Your instructions
Using the data that follows, output only the lines from the line with "<p>- 300.000 USDT" up to and including the line with "-137,6 +137,7 @@", exactly, leaving pictures aside.

Front-end code change data
────
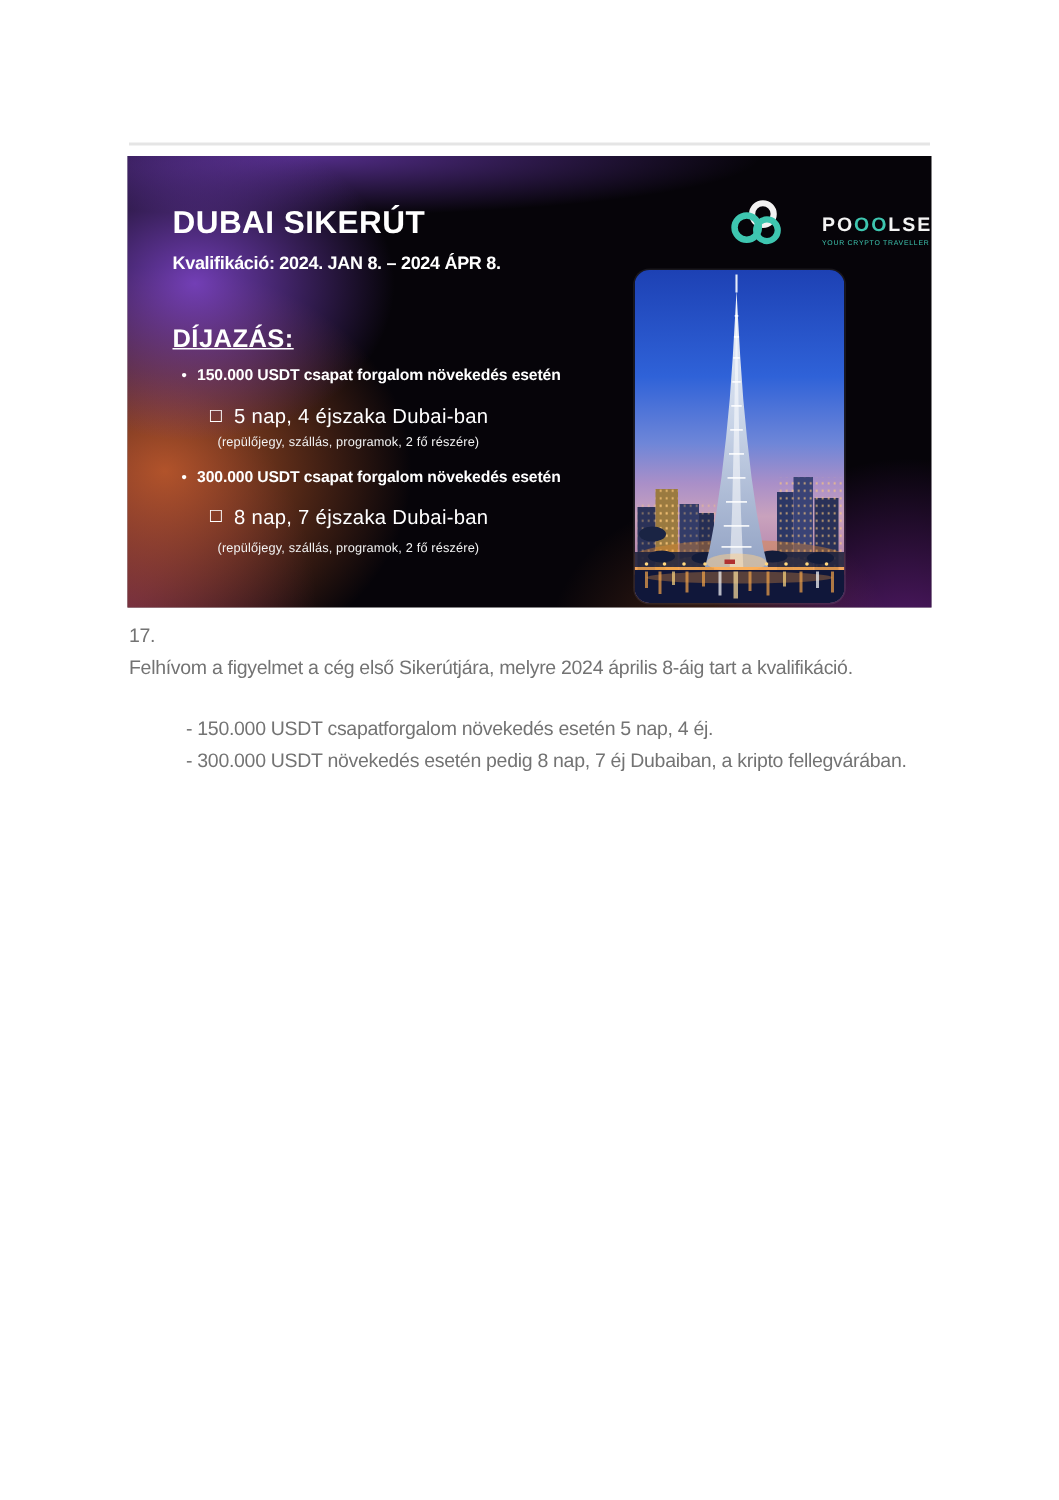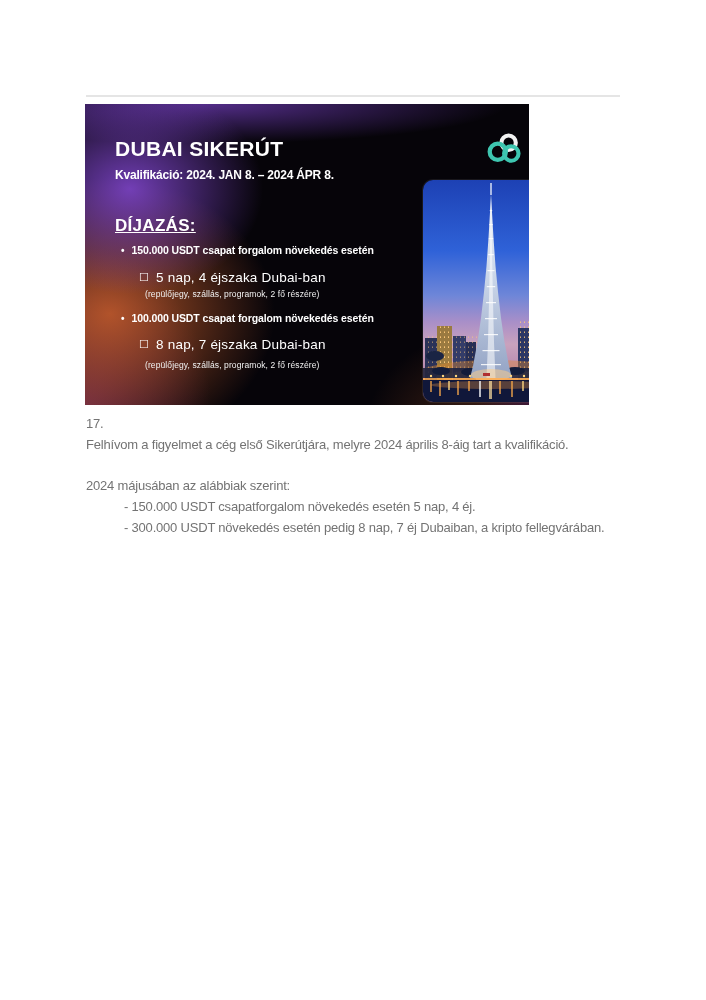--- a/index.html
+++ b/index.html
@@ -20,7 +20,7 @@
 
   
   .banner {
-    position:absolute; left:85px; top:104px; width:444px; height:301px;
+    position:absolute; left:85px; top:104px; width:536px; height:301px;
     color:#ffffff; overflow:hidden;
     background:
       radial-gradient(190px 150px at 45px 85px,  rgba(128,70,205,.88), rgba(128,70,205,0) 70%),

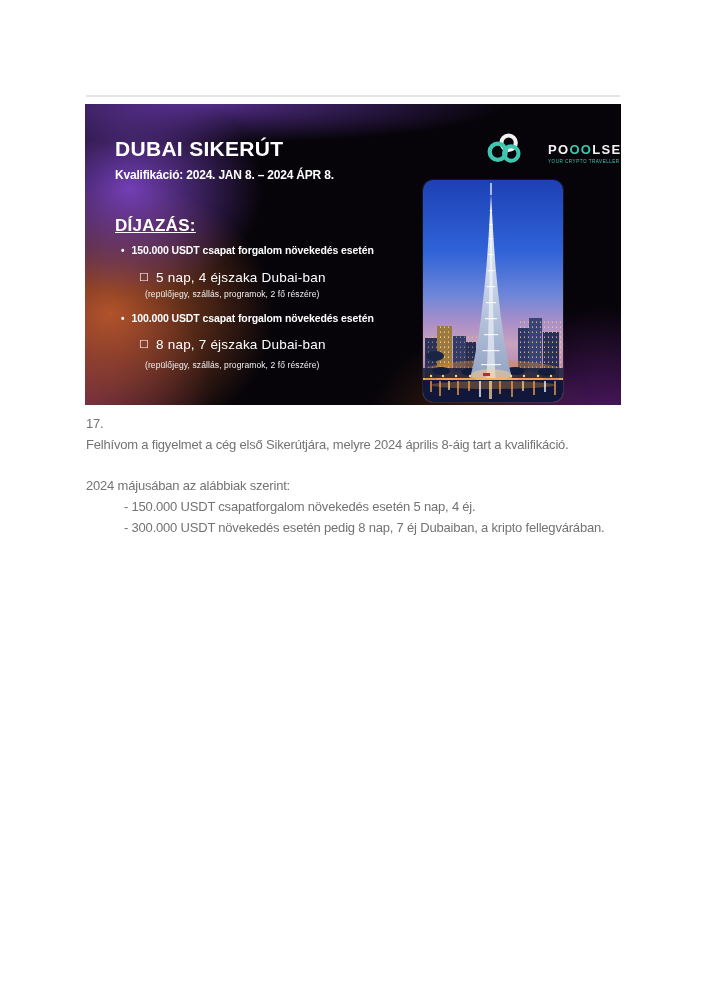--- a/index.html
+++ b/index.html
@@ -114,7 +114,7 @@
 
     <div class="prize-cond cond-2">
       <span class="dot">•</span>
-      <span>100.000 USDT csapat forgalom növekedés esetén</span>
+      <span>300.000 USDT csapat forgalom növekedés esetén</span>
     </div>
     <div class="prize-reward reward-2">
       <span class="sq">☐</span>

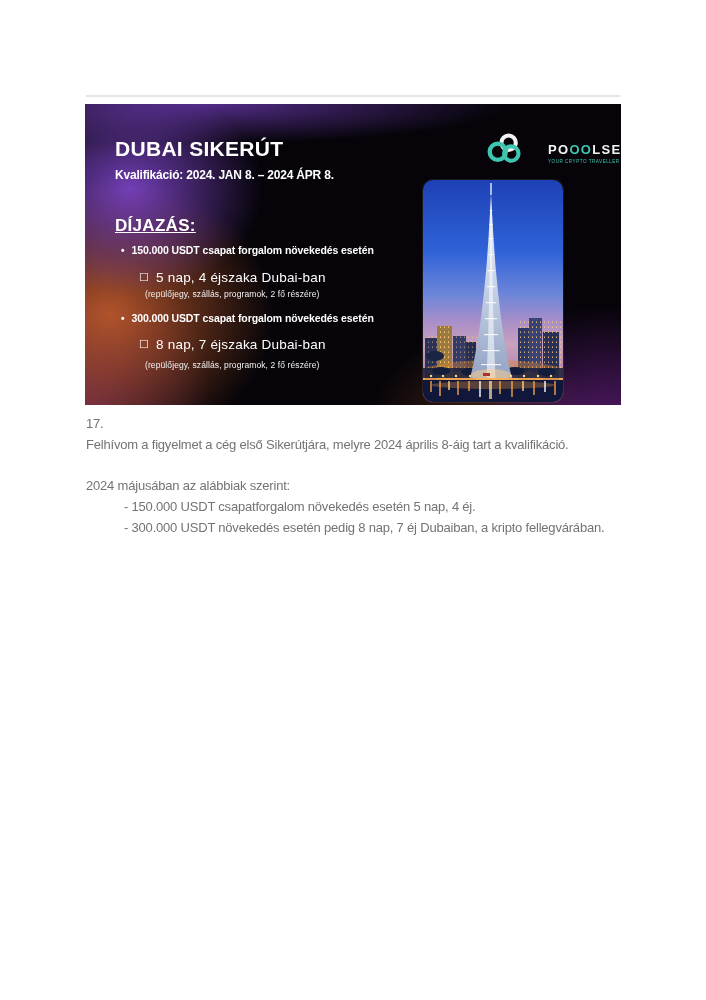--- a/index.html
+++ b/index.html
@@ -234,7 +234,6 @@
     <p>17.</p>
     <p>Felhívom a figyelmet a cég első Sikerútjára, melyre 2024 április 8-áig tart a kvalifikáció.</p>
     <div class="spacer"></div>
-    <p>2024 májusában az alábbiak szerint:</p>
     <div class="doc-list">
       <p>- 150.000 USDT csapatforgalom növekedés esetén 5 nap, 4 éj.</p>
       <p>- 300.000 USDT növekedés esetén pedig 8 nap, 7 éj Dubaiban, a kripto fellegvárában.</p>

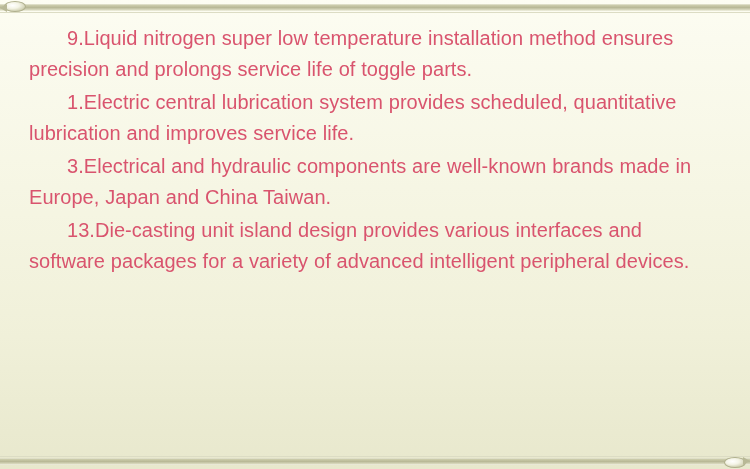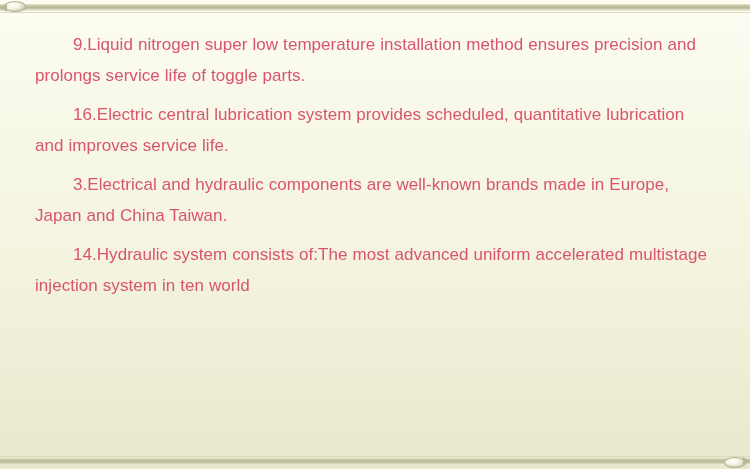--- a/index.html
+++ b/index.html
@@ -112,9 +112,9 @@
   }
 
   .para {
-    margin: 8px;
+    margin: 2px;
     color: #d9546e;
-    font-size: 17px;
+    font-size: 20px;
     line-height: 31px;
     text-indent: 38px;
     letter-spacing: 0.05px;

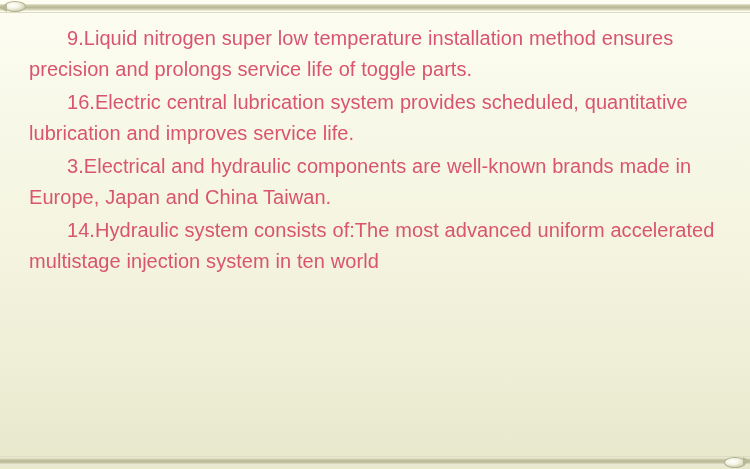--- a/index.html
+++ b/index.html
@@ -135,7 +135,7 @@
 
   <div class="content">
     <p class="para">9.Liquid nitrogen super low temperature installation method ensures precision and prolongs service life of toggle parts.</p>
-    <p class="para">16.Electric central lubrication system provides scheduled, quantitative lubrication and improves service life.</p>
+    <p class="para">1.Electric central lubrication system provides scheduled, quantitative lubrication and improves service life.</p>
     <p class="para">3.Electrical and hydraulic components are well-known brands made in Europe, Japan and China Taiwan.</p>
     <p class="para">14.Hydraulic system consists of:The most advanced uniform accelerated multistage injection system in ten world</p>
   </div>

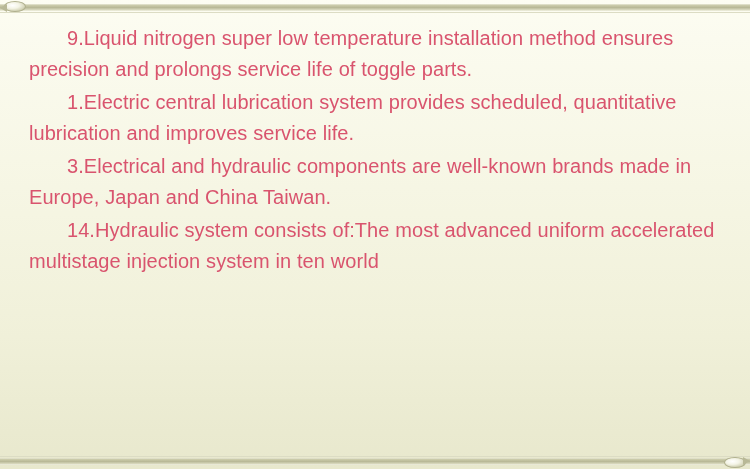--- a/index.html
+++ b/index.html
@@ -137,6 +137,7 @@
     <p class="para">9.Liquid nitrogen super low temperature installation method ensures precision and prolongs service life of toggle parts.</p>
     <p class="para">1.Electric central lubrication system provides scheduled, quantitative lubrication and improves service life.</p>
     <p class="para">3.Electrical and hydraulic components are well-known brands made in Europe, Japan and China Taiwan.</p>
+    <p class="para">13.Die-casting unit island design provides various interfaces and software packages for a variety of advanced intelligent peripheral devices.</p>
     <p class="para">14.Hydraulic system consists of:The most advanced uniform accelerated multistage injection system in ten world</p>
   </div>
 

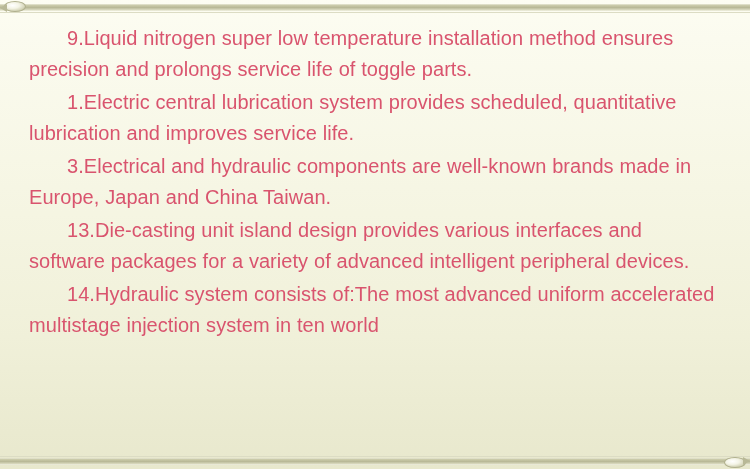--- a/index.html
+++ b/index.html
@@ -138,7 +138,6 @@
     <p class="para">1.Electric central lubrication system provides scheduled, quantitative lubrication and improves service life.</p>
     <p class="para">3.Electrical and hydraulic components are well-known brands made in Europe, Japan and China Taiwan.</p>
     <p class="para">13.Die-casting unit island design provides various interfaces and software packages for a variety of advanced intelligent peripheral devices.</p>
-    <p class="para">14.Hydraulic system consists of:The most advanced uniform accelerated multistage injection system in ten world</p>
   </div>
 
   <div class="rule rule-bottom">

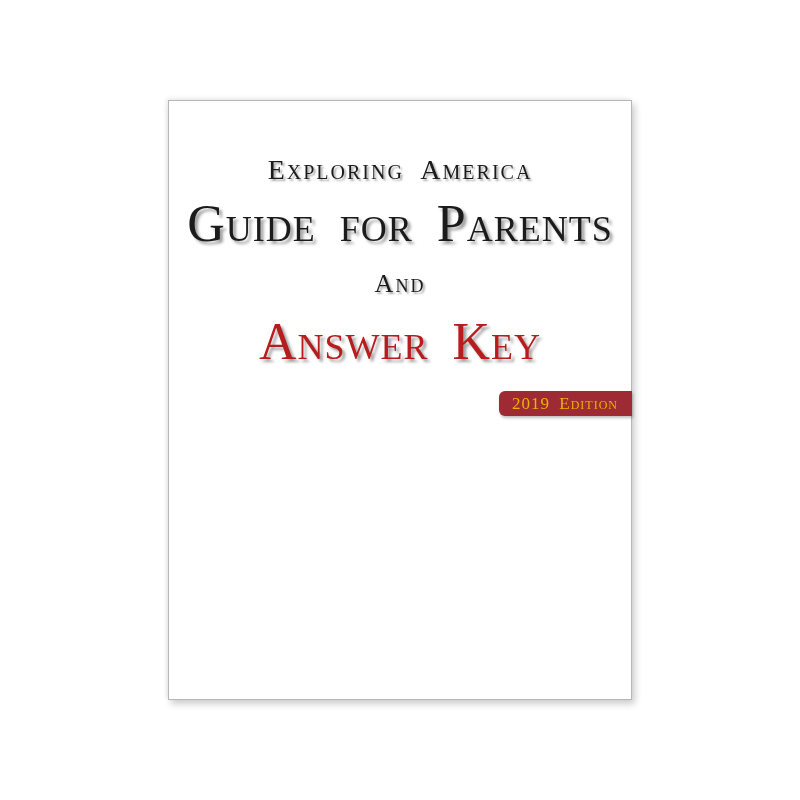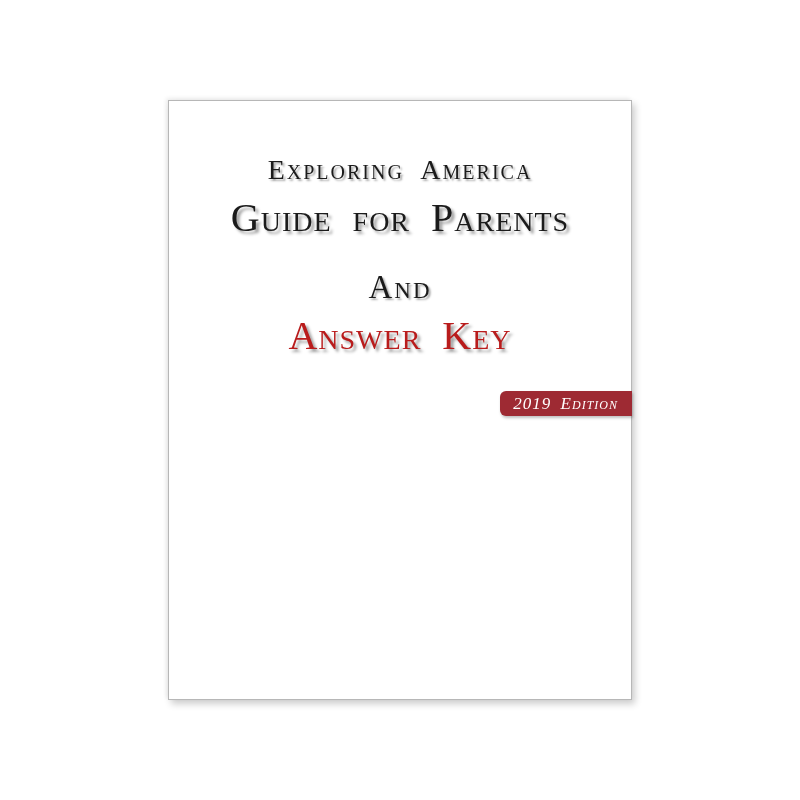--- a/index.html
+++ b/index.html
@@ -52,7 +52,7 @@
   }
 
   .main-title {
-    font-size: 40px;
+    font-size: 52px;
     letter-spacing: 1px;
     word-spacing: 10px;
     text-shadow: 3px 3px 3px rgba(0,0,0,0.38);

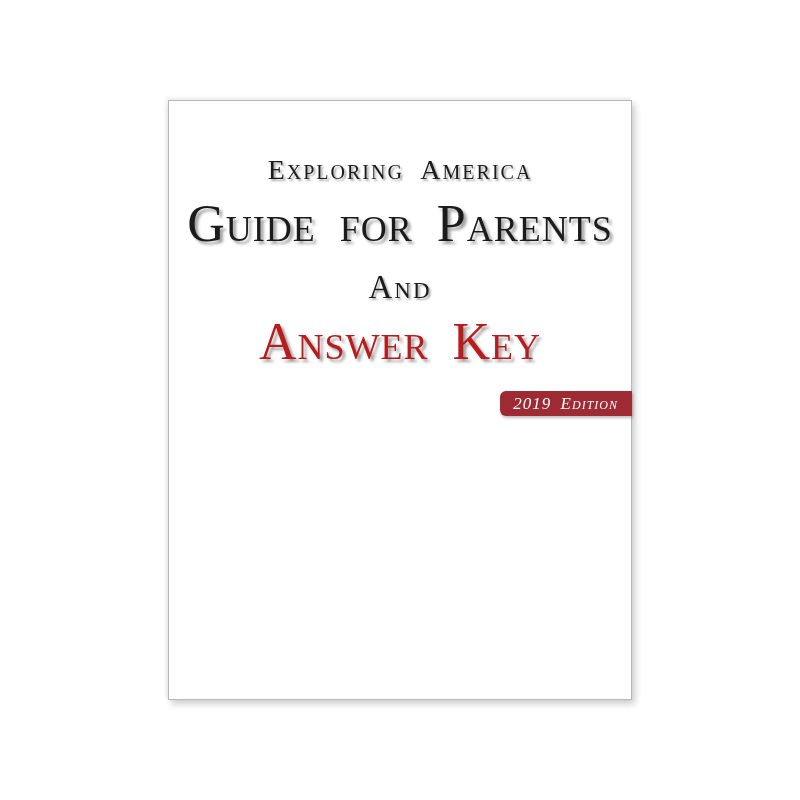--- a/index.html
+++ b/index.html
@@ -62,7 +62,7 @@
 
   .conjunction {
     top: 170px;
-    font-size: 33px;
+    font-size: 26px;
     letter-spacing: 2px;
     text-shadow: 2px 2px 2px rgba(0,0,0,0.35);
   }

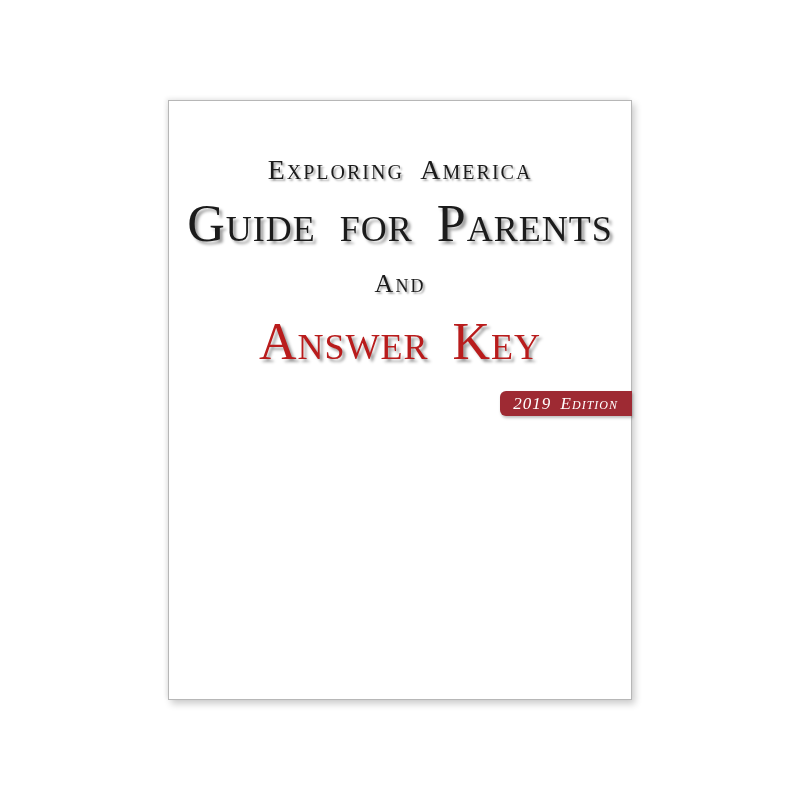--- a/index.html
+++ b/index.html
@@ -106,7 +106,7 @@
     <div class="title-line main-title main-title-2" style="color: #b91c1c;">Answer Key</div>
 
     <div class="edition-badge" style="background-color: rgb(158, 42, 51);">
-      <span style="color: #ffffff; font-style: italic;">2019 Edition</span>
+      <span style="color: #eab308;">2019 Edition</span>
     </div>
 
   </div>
────
Output for this exercise
       <p>- 300.000 USDT növekedés esetén pedig 8 nap, 7 éj Dubaiban, a kripto fellegvárában.</p>

--- a/index.html
+++ b/index.html
@@ -112,9 +112,9 @@
   }
 
   .para {
-    margin: 8px;
+    margin: 2px;
     color: #d9546e;
-    font-size: 17px;
+    font-size: 20px;
     line-height: 31px;
     text-indent: 38px;
     letter-spacing: 0.05px;

--- a/index.html
+++ b/index.html
@@ -135,7 +135,7 @@
 
   <div class="content">
     <p class="para">9.Liquid nitrogen super low temperature installation method ensures precision and prolongs service life of toggle parts.</p>
-    <p class="para">16.Electric central lubrication system provides scheduled, quantitative lubrication and improves service life.</p>
+    <p class="para">1.Electric central lubrication system provides scheduled, quantitative lubrication and improves service life.</p>
     <p class="para">3.Electrical and hydraulic components are well-known brands made in Europe, Japan and China Taiwan.</p>
     <p class="para">14.Hydraulic system consists of:The most advanced uniform accelerated multistage injection system in ten world</p>
   </div>

--- a/index.html
+++ b/index.html
@@ -137,6 +137,7 @@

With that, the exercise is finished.